0

im pretty new to the whole sentiment analysis Cnn. So ive been looking at github codes just to get a better understanding. I found an online respiratory and tried to see how it would work with my own dataset. However every time i restart my jupyter notebook I receive completely different results each time.

The code i used is based on

https://github.com/tthustla/twitter_sentiment_analysis_part11/blob/master/Capstone_part11.ipynb

  • If when you restart your notebook you are also re-executing every cell, it is normal because the embeddings and the CNN model are retrained.

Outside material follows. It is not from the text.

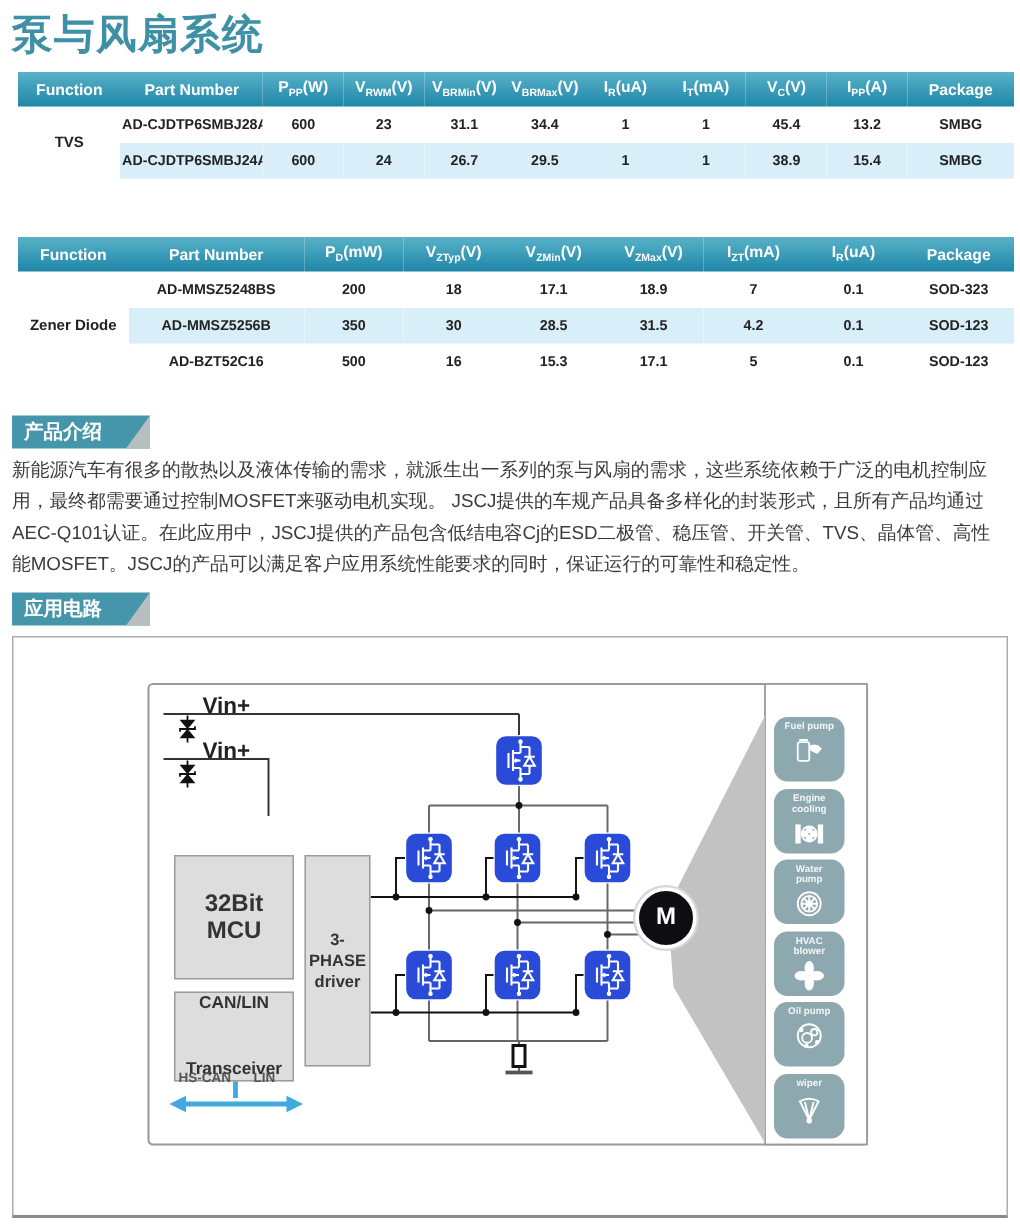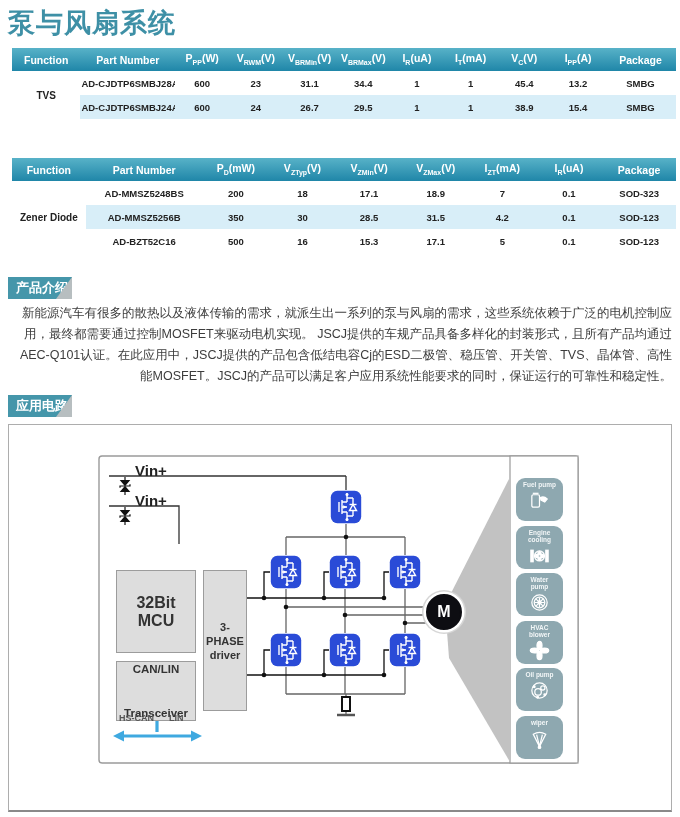"产品介绍" .badge { padding: 0 4px 0 8px -> 0 32px 0 8px }
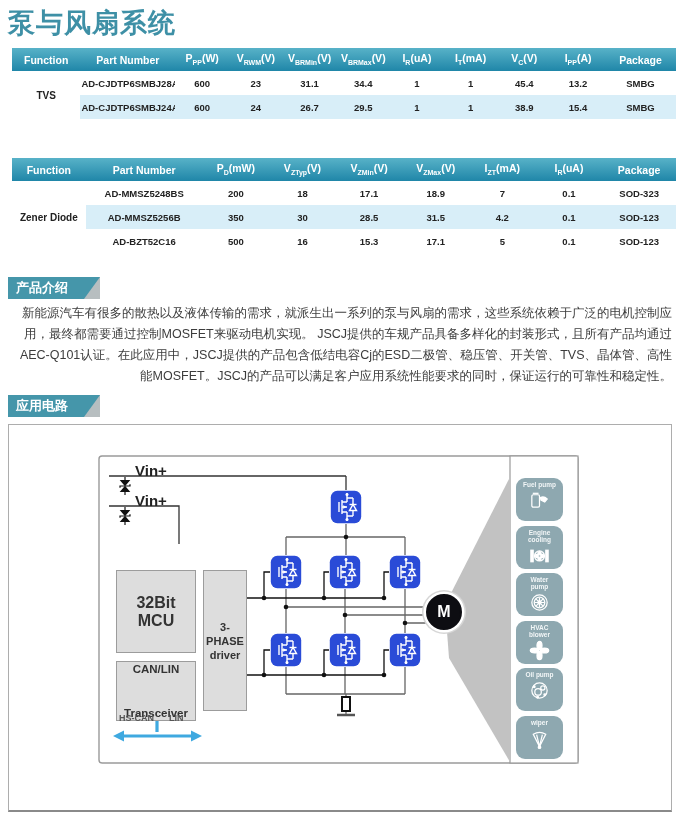"新能源汽车有很多的散热以及液体传输的需求，就派生出一系列的泵与风扇的需求，这些系" .intro { text-align: right -> none }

Both the embeddings and the CNN are randomly initialized. Thus retraining them yields different results each time. But the results should not be that different between runs. What do you mean by "completely different results" ? – ygorg Apr 01 '21 at 15:40
  • Well the accuracy, f1 score, precision recall might be 2-4% different each time –  Apr 01 '21 at 16:59
  • That level of jitter between results is not surprising. Some metaparameter tweaks might tighten the range – such as more training epochs – but as both the Word2Vec & CNN steps integrate randomization, no 2 runs should be expected to be deterministically identical. Separately: that notebook's loop that calls Word2Vec.train() many times, & manages `alpha` itself, is an antipattern. See: https://stackoverflow.com/a/62801053/130288 - applies to Word2Vec as awell as Doc2Vec. It's not likely a major source of your jitter, but it's still unnecessary, overcomplicated, & error-prone. – gojomo Apr 01 '21 at 18:40

0 Answers0